What is expected
Write out, without any change, the lines in the material below that run from the line with "Proč až teď?" through the line with "chlastat už odpoledne!", both included.

Dataset records
--------------------------------

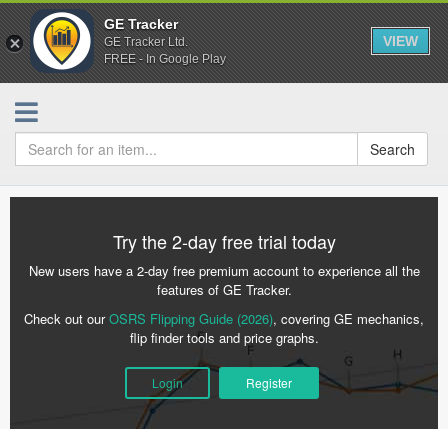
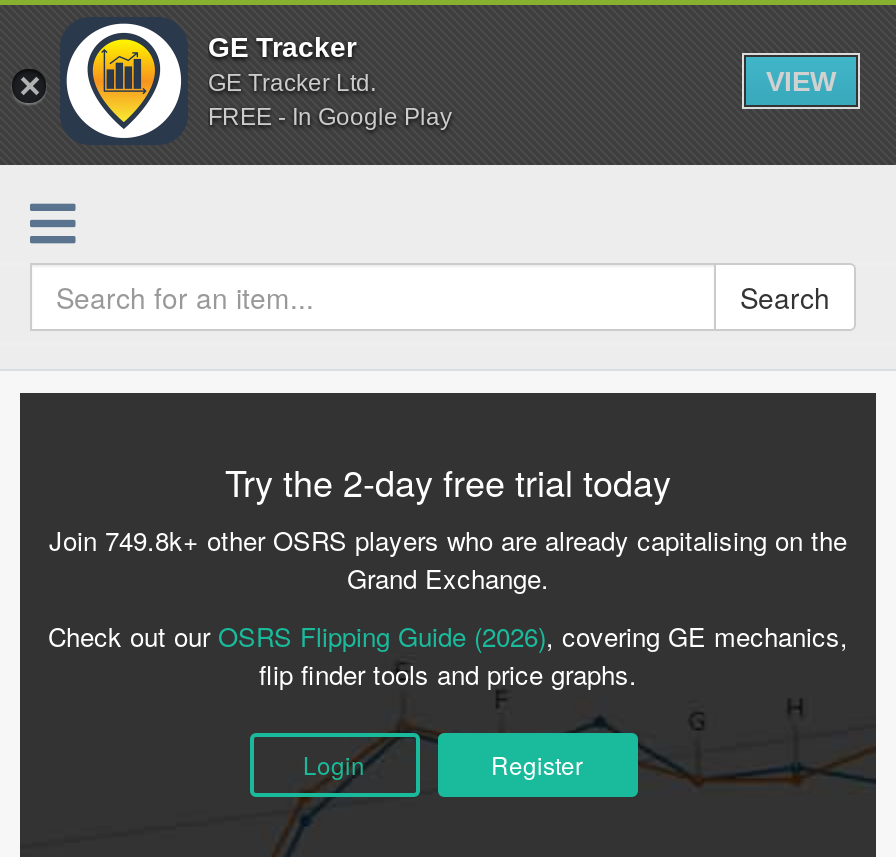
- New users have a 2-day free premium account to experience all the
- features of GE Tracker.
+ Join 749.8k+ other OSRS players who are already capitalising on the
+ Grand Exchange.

--------------------------------

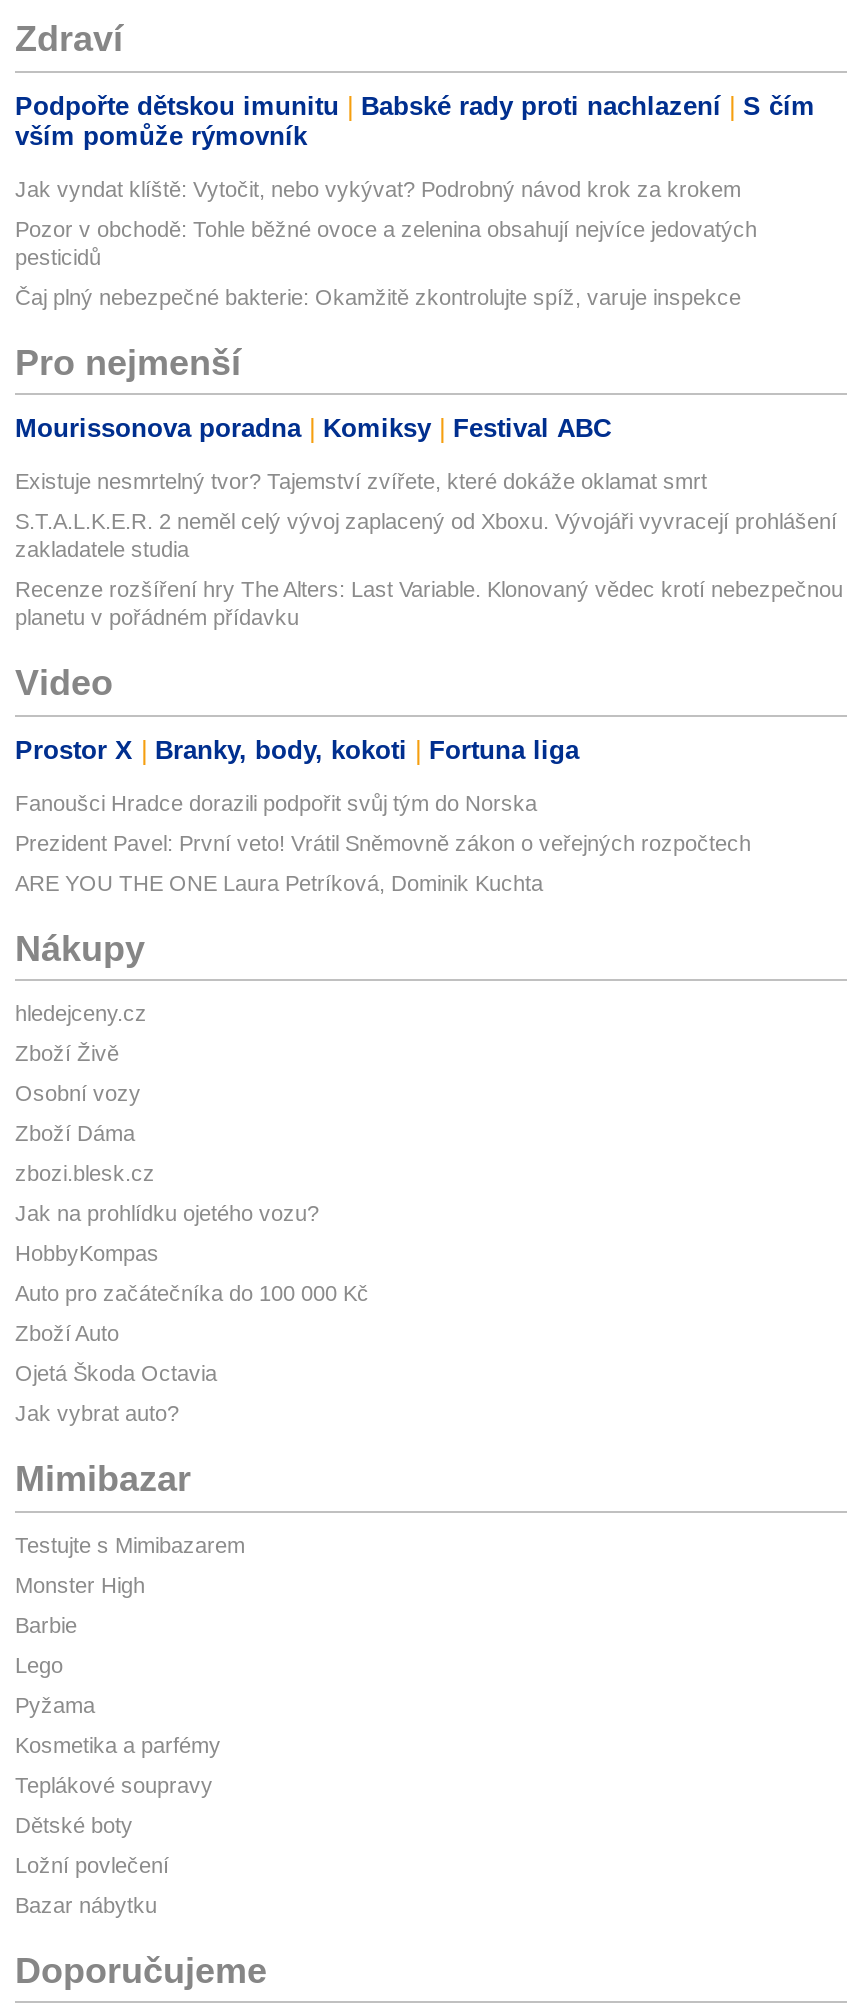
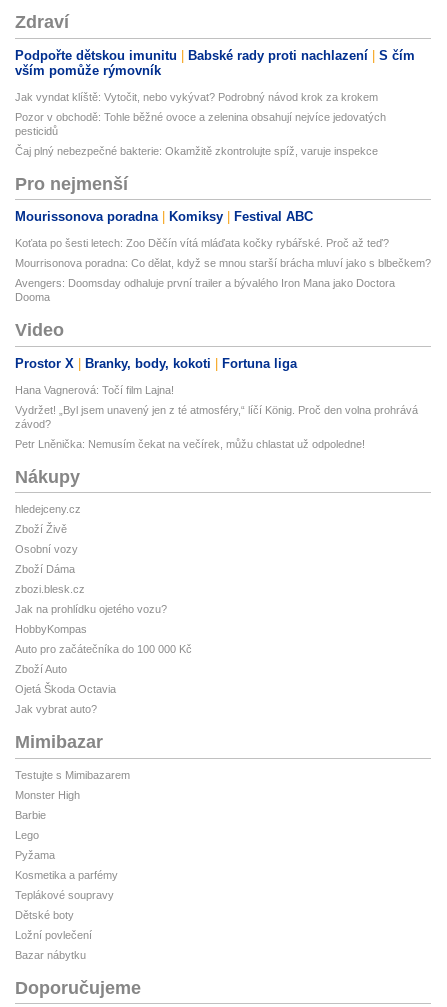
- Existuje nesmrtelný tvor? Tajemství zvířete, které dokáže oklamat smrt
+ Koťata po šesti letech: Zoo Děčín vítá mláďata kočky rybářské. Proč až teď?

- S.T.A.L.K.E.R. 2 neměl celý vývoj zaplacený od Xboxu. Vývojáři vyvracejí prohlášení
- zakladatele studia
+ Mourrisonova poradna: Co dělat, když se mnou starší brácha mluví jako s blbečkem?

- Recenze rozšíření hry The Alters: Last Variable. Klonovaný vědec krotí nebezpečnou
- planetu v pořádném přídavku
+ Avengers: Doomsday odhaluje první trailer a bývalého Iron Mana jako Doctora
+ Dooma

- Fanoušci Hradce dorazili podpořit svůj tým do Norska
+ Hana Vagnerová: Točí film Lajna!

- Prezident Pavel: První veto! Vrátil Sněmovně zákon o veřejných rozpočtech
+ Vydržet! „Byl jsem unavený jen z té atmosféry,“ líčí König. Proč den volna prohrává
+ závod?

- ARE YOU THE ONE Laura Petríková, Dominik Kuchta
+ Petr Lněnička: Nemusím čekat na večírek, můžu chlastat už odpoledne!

--------------------------------

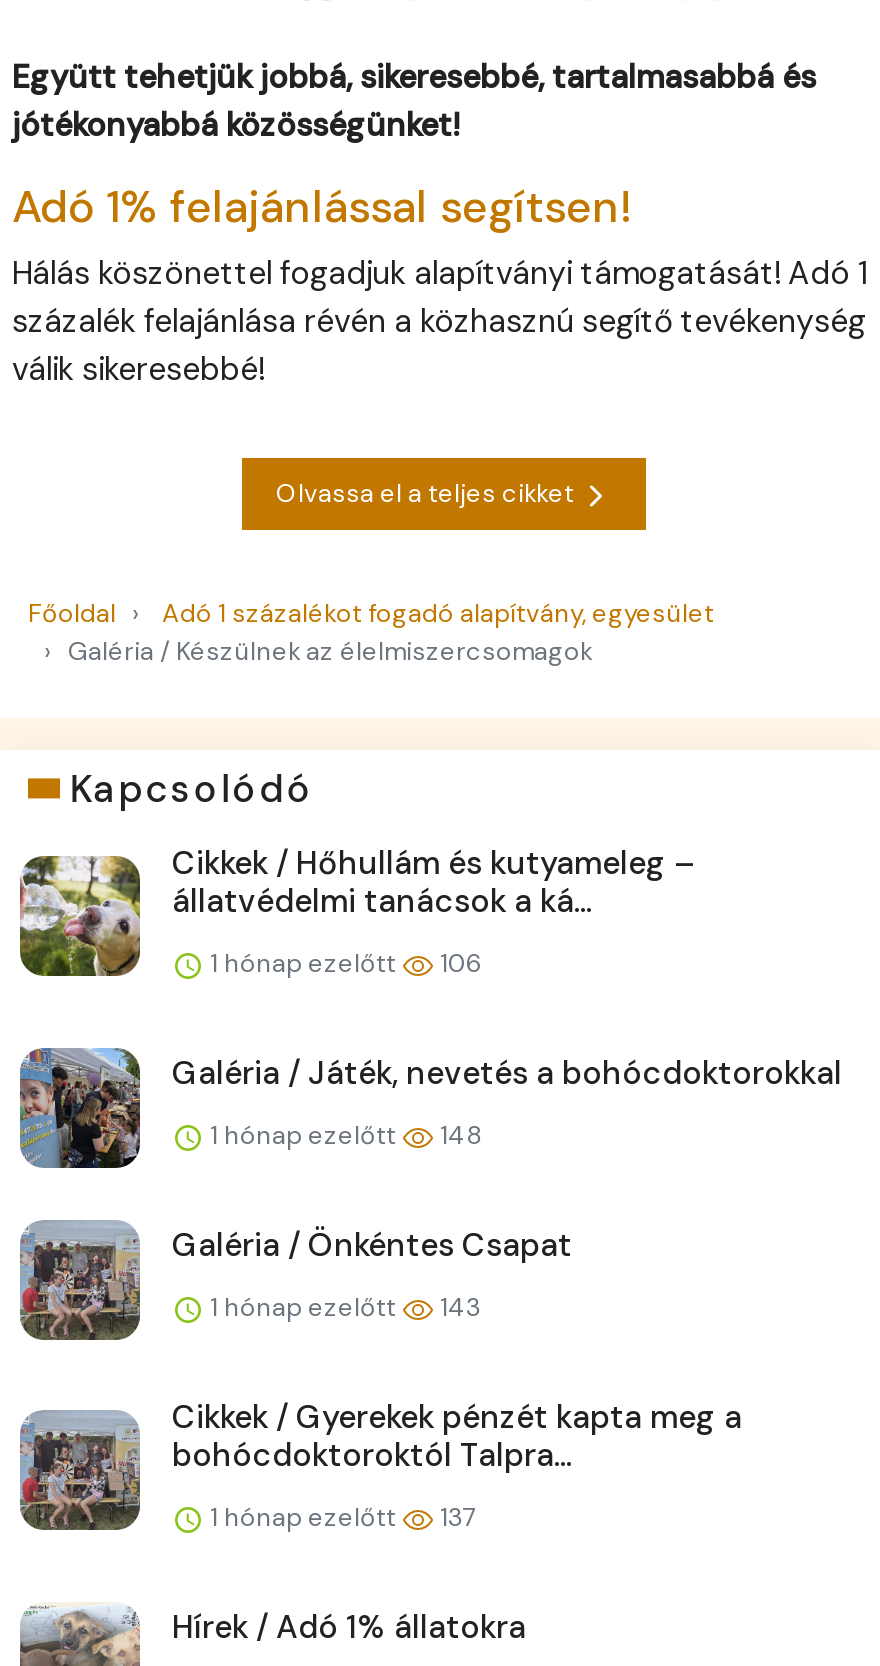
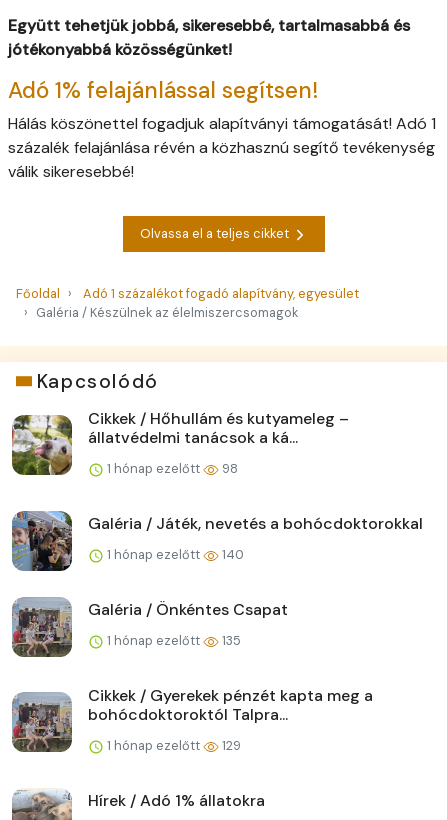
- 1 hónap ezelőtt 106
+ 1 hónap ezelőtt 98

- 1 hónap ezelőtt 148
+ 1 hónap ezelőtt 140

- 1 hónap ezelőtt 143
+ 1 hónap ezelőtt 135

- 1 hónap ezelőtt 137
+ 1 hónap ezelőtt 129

--------------------------------

Answer to the problem
+ Koťata po šesti letech: Zoo Děčín vítá mláďata kočky rybářské. Proč až teď?

- S.T.A.L.K.E.R. 2 neměl celý vývoj zaplacený od Xboxu. Vývojáři vyvracejí prohlášení
- zakladatele studia
+ Mourrisonova poradna: Co dělat, když se mnou starší brácha mluví jako s blbečkem?

- Recenze rozšíření hry The Alters: Last Variable. Klonovaný vědec krotí nebezpečnou
- planetu v pořádném přídavku
+ Avengers: Doomsday odhaluje první trailer a bývalého Iron Mana jako Doctora
+ Dooma

- Fanoušci Hradce dorazili podpořit svůj tým do Norska
+ Hana Vagnerová: Točí film Lajna!

- Prezident Pavel: První veto! Vrátil Sněmovně zákon o veřejných rozpočtech
+ Vydržet! „Byl jsem unavený jen z té atmosféry,“ líčí König. Proč den volna prohrává
+ závod?

- ARE YOU THE ONE Laura Petríková, Dominik Kuchta
+ Petr Lněnička: Nemusím čekat na večírek, můžu chlastat už odpoledne!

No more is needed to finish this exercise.